Talking to myself about... distractions

December 1, 2013

Talking to myself about... distractions

There seem to be too many of them these days. Everybody is complaining about being distracted all the time. I really don’t know what they mean. Probably what they mean is their attention gets diverted on to things they don’t want to focus on. That sounds quite silly. To say they can’t focus on things they actually want to is silly, what else. Also, it makes them unhappy without a reason.

Distractions are necessary, extremely important I would say. They are the only way to live your life -- fully.

Let’s for a moment stop and think what is ‘a’ distraction. It is only the brain prioritising what it wants us to do at a particular time. If we could just ignore the profound sense of purpose, of duty, that convinces us there is one thing that requires our focus and the rest is all distraction, we’d be much more relaxed I tell you.

So, in effect, we’re not losing focus. We’re just shifting it to something else that we decide to call ‘distraction’ and then are made to feel guilty about it.

A lot of it has to do with technology, people say. Internet corrupts and, in an ironic twist, solves people’s problems too. It distracts and then tells us how to keep away from these distractions and bring discipline (that cursed word) to our lives. These self-help articles (on internet, mind you!) count among usual distractions the gadgets around us, mobile phones, laptops, email notifications, Twitter and Facebook statuses and so on. The remedy they suggest is to switch them off.

Ah, but who wants to switch off the pleasurable distraction in their lives!

Technology as a source of distraction needs to be ‘problematised,’ I guess. It is said to seduce and tempt one, but to what end? Not to technology, per se. All it does is to take you to a realm of content which is more tempting that anything else. It gets you to see, read, think, read more, think more, judge, analyse, learn, express, interact…

Now, the interaction part is pitched as a problem because it is said to be more virtual than real. But I see it as a solution that man has evolved to an existing problem. The virtual forsakes the tense baggage of real life interaction and operates instead from a safer mode. It does have its tense moments because ultimately it’s the human agency at work behind the facade of technology.

Human relationships are by nature tricky. There are studies being conducted on how gadgets are ruining relationships, straining and even breaking them. It would be interesting to see if the virtual content is more stimulating than what real life can offer or a temporary distraction has become a permanent escape from the humdrum of life.

Technology, in a way, is trying to provide answers to a lot of our erstwhile distractions -- memories, music, poetry, photographs. The visual art or perhaps all arts are an exception.

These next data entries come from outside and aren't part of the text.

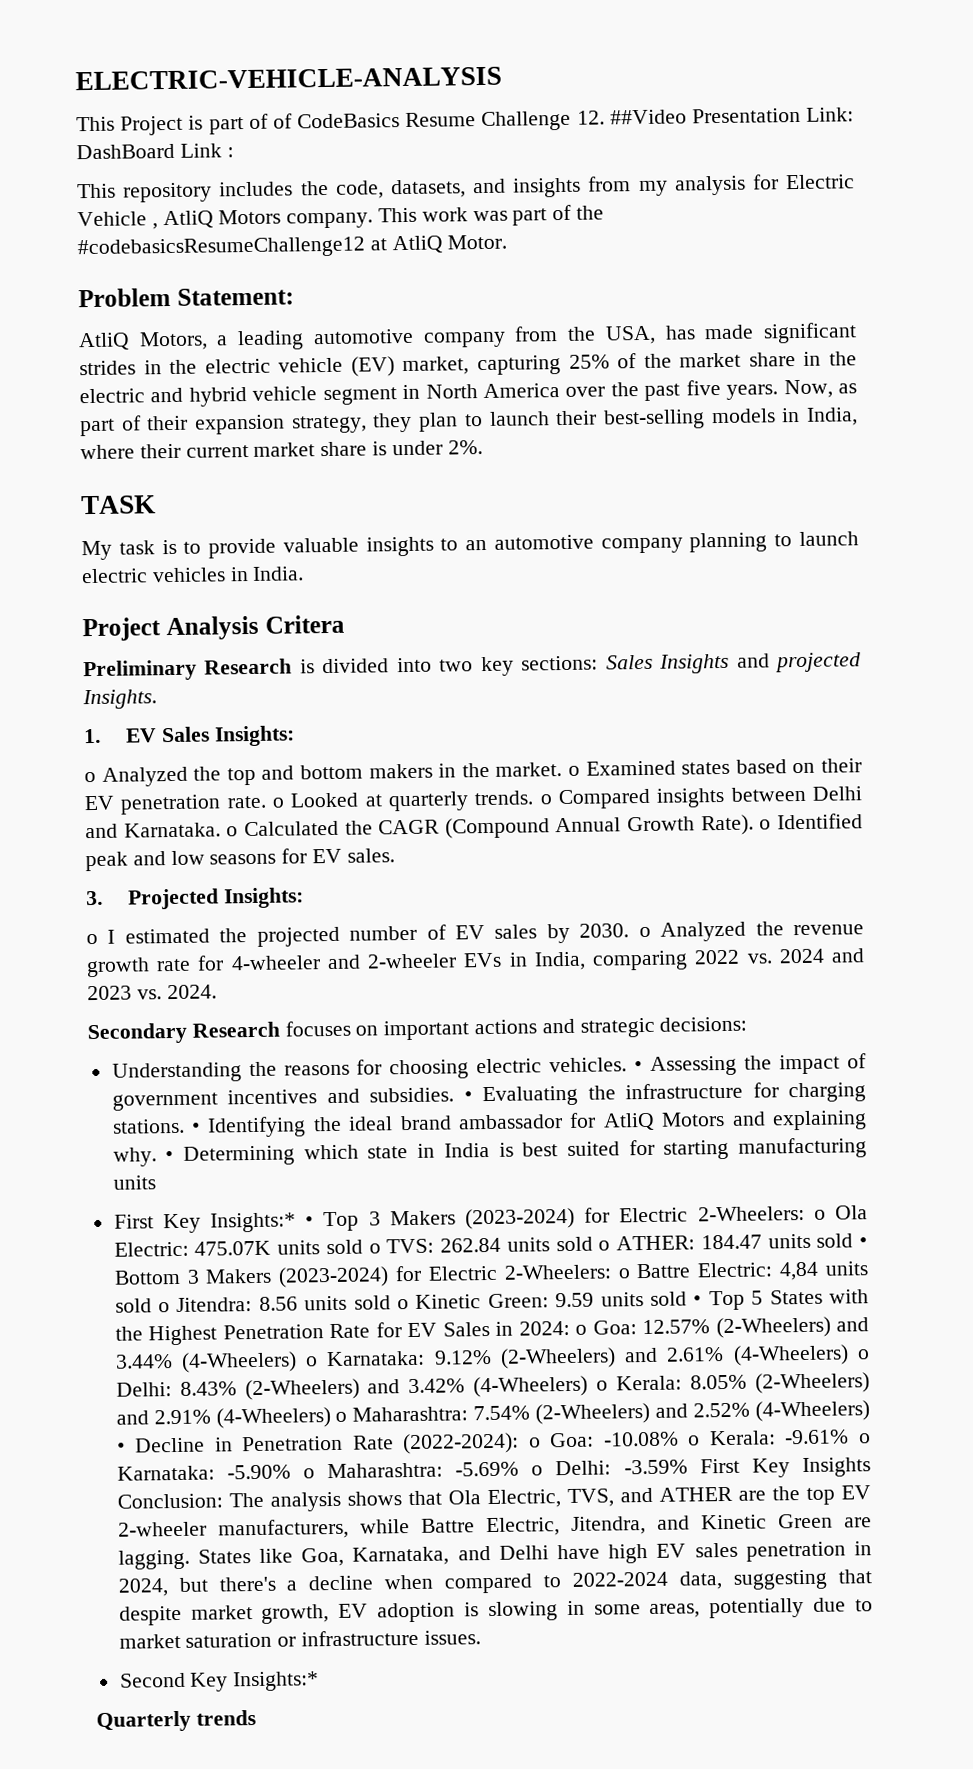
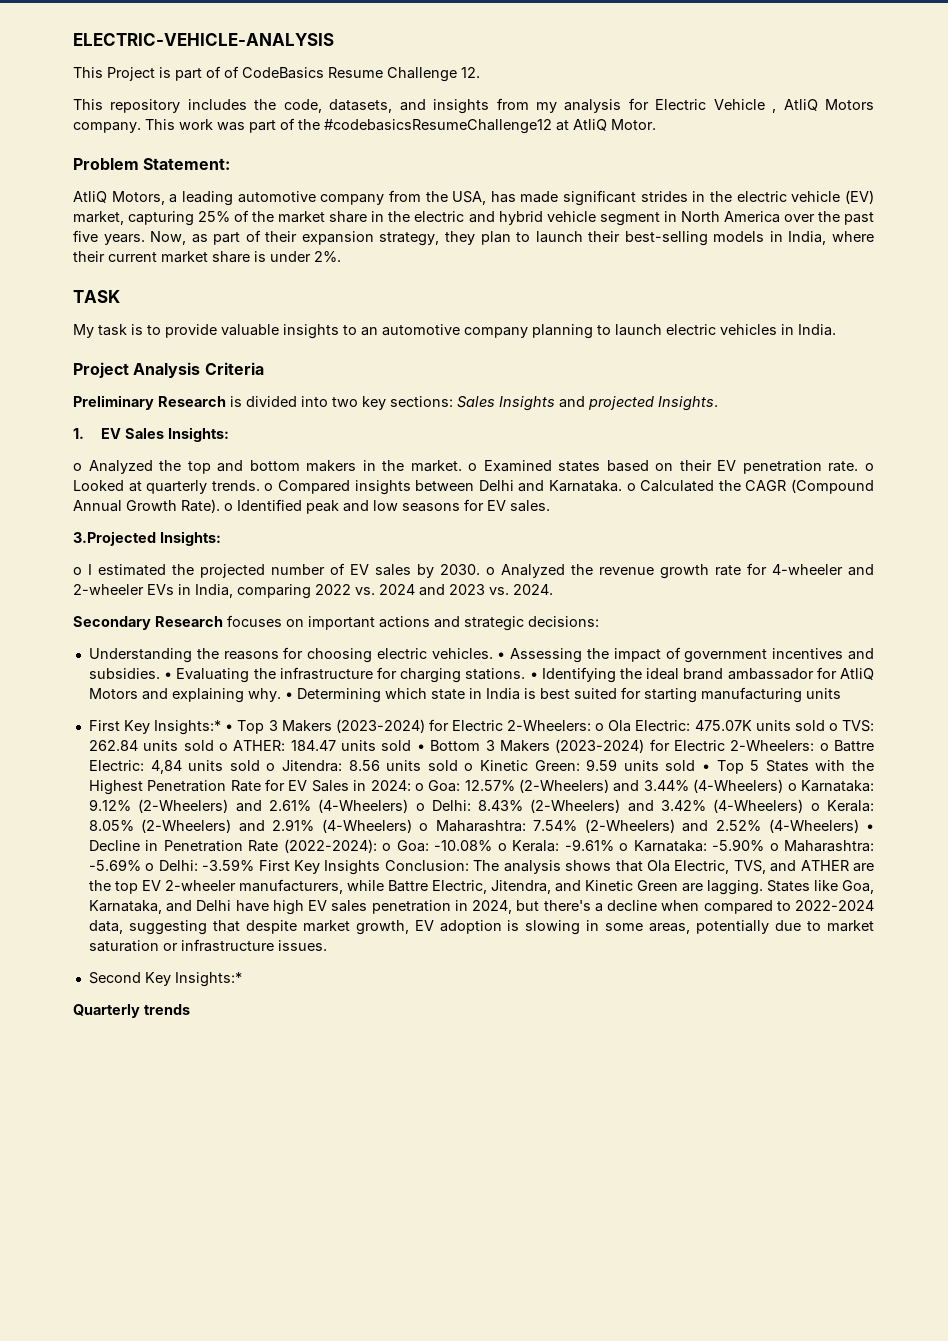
- This Project is part of of CodeBasics Resume Challenge 12. ##Video Presentation Link: DashBoard Link :
+ This Project is part of of CodeBasics Resume Challenge 12.
- Project Analysis Critera
+ Project Analysis Criteria
- 3. Projected Insights:
+ 3.Projected Insights:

No, they cannot be enjoyed on a computer screen, I agree, and must be experienced in real time, except in the case of films. Film is one visual art among distractions that owes itself to technology.

Let me state I am not suggesting that distractions and technology are synonymous, nor am I hinting at them being mutually exclusive. All I am saying is that distractions are worth having.

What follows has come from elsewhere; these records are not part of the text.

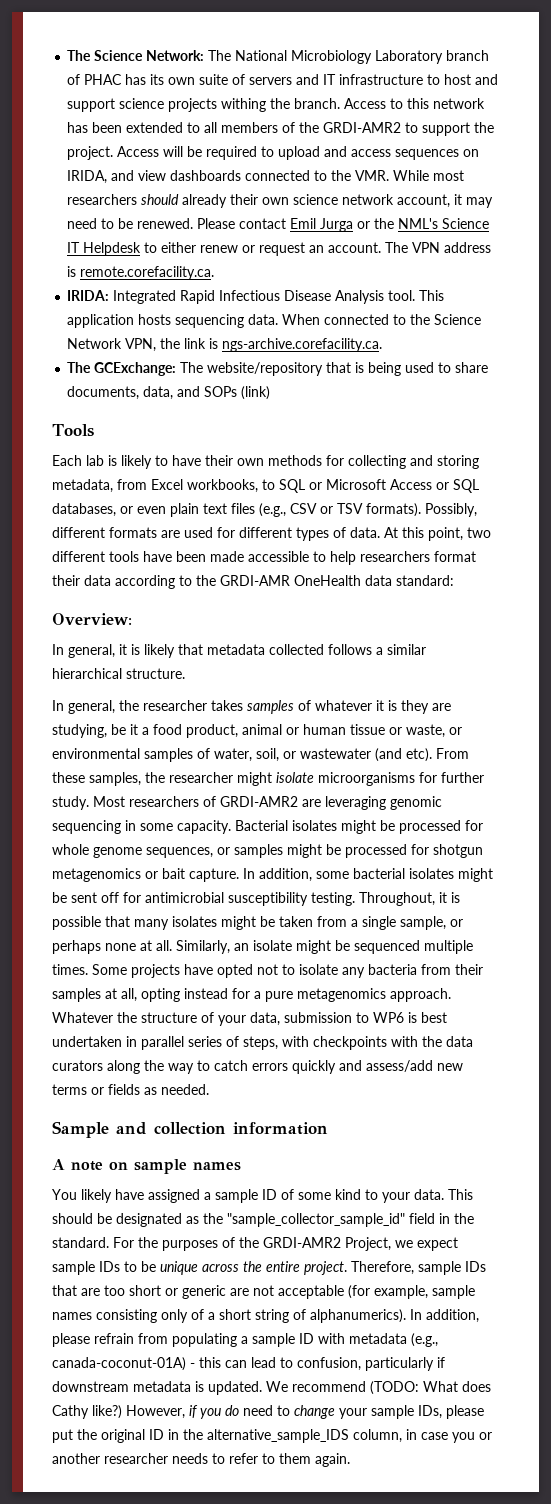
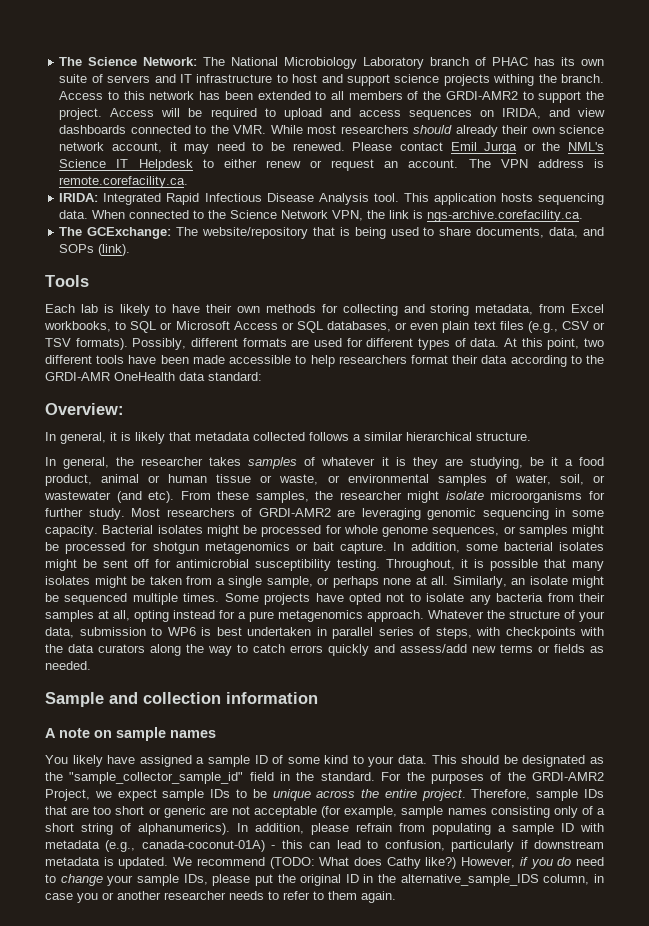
- The GCExchange: The website/repository that is being used to share documents, data, and SOPs (link)
+ The GCExchange: The website/repository that is being used to share documents, data, and SOPs (link).

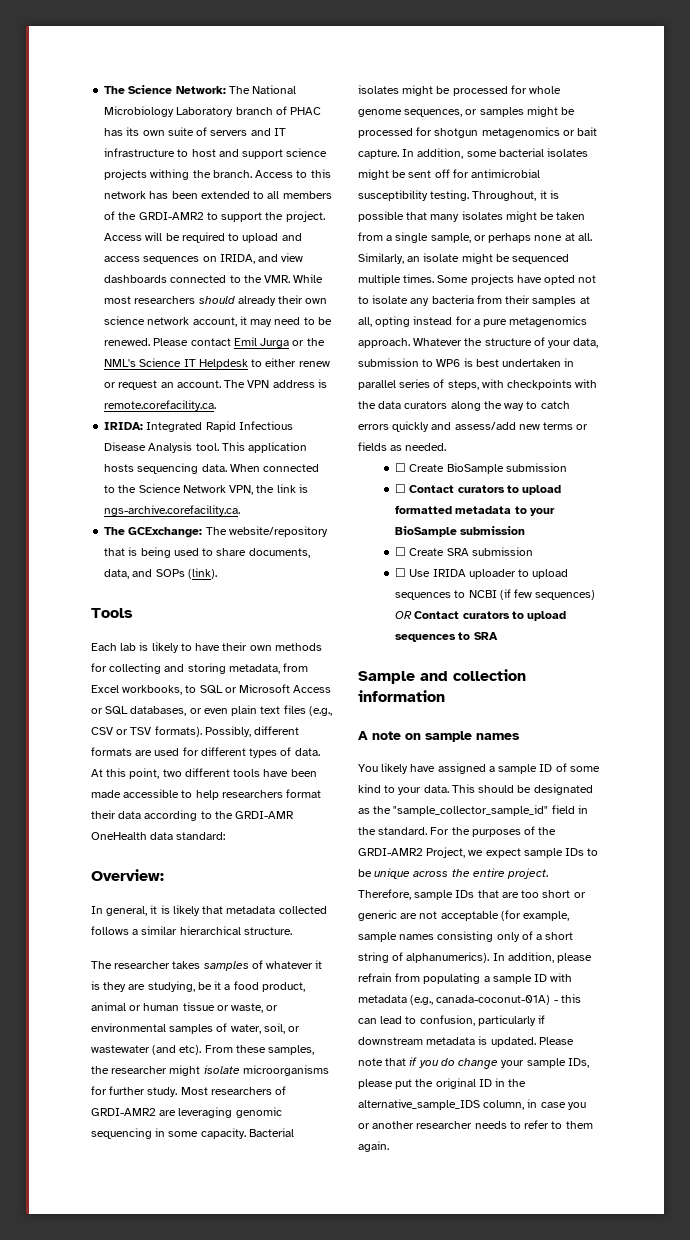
- In general, the researcher takes samples of whatever it is they are studying, be it a food product, animal or human tissue or waste, or environmental samples of water, soil, or wastewater (and etc).
+ The researcher takes samples of whatever it is they are studying, be it a food product, animal or human tissue or waste, or environmental samples of water, soil, or wastewater (and etc).
+ ☐ Create BioSample submission
+ ☐ Contact curators to upload formatted metadata to your BioSample submission
+ ☐ Create SRA submission
+ ☐ Use IRIDA uploader to upload sequences to NCBI (if few sequences) OR Contact curators to upload sequences to SRA
- We recommend (TODO: What does Cathy like?) However, if you do need to change your sample IDs, please put the original ID in the alternative_sample_IDS column, in case you or another researcher needs to refer to them again.
+ Please note that if you do change your sample IDs, please put the original ID in the alternative_sample_IDS column, in case you or another researcher needs to refer to them again.

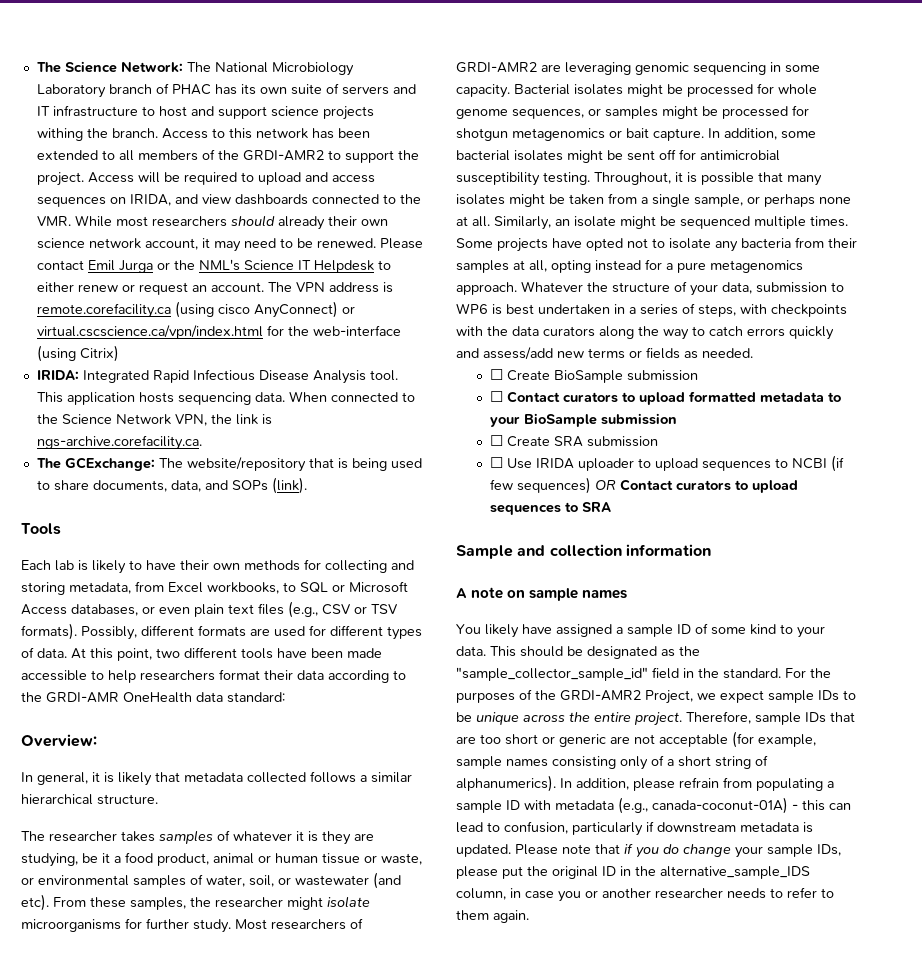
- The VPN address is remote.corefacility.ca.
+ The VPN address is remote.corefacility.ca (using cisco AnyConnect) or virtual.cscscience.ca/vpn/index.html for the web-interface (using Citrix)
- Each lab is likely to have their own methods for collecting and storing metadata, from Excel workbooks, to SQL or Microsoft Access or SQL databases, or even plain text files (e.g., CSV or TSV formats).
+ Each lab is likely to have their own methods for collecting and storing metadata, from Excel workbooks, to SQL or Microsoft Access databases, or even plain text files (e.g., CSV or TSV formats).
- Whatever the structure of your data, submission to WP6 is best undertaken in parallel series of steps, with checkpoints with the data curators along the way to catch errors quickly and assess/add new terms or fields as needed.
+ Whatever the structure of your data, submission to WP6 is best undertaken in a series of steps, with checkpoints with the data curators along the way to catch errors quickly and assess/add new terms or fields as needed.

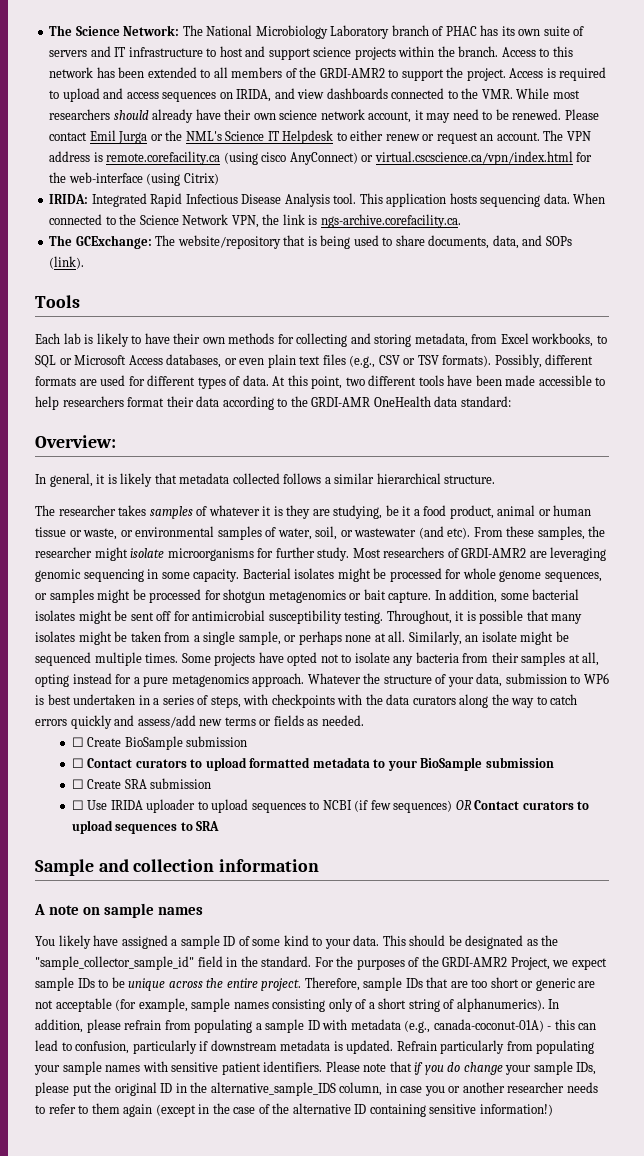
- The Science Network: The National Microbiology Laboratory branch of PHAC has its own suite of servers and IT infrastructure to host and support science projects withing the branch.
+ The Science Network: The National Microbiology Laboratory branch of PHAC has its own suite of servers and IT infrastructure to host and support science projects within the branch.
- Access will be required to upload and access sequences on IRIDA, and view dashboards connected to the VMR. While most researchers should already their own science network account, it may need to be renewed.
+ Access is required to upload and access sequences on IRIDA, and view dashboards connected to the VMR. While most researchers should already have their own science network account, it may need to be renewed.
+ Refrain particularly from populating your sample names with sensitive patient identifiers.
- Please note that if you do change your sample IDs, please put the original ID in the alternative_sample_IDS column, in case you or another researcher needs to refer to them again.
+ Please note that if you do change your sample IDs, please put the original ID in the alternative_sample_IDS column, in case you or another researcher needs to refer to them again (except in the case of the alternative ID containing sensitive information!)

Some of us who like to sit and think are branded as ‘distracted’ or, worse still, ‘withdrawn’. There could not be a bigger humiliation of a creative state than this.

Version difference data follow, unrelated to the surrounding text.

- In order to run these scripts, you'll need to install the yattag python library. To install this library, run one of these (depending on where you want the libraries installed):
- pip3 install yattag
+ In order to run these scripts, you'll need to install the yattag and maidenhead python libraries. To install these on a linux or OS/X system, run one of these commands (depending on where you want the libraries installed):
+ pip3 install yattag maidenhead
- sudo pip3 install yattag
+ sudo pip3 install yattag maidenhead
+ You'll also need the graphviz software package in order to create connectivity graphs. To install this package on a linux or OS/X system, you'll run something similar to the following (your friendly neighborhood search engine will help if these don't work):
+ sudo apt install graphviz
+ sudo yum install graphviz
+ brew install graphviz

Procrastination is generally a creative state. And so is the writers’ block. You are only blocking yourself from churning out another mediocre piece but all this while there is no block on your mind which remains a fertile ground for new ideas.

To come back to the subject, the daily grind of life is unbearable, insane. You can not deal with it except by looking for distractions. The farce must be met with a farce.